→ EXERCISE REQUIREMENTS
Return each line of the data below that contains the string "gradient".

Before-and-after change records
________________________________________

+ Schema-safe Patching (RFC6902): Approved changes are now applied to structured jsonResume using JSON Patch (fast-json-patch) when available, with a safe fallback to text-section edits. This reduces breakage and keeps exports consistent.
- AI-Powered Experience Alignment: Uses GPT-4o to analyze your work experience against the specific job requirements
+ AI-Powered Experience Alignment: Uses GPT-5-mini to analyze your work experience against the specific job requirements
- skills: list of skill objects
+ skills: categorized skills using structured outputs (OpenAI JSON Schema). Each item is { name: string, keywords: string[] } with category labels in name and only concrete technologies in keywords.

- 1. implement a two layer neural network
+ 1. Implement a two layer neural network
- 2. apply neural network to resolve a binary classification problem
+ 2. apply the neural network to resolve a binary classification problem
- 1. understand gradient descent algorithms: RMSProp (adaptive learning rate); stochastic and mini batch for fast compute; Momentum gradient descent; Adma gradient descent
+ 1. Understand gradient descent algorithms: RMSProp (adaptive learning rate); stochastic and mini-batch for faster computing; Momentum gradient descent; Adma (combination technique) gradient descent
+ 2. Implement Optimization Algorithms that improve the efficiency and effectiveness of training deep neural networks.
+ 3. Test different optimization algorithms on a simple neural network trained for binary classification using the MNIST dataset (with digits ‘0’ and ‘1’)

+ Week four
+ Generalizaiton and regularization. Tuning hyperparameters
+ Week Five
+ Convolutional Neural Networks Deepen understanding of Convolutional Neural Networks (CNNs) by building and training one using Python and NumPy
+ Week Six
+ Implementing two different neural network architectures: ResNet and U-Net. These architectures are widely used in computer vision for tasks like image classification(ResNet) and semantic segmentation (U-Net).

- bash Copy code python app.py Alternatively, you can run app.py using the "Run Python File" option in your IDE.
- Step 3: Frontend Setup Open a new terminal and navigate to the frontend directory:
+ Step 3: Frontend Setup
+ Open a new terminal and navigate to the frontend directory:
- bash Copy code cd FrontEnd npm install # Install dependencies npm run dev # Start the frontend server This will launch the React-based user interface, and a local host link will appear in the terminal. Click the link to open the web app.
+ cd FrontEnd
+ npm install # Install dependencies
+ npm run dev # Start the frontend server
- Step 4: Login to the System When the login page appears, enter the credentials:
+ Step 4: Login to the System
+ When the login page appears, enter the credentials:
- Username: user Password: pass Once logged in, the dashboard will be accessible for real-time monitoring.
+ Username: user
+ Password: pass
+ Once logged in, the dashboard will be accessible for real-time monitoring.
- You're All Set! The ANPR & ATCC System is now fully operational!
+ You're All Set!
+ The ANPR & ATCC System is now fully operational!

________________________________________

→ EXERCISE ANSWER
- 1. understand gradient descent algorithms: RMSProp (adaptive learning rate); stochastic and mini batch for fast compute; Momentum gradient descent; Adma gradient descent
+ 1. Understand gradient descent algorithms: RMSProp (adaptive learning rate); stochastic and mini-batch for faster computing; Momentum gradient descent; Adma (combination technique) gradient descent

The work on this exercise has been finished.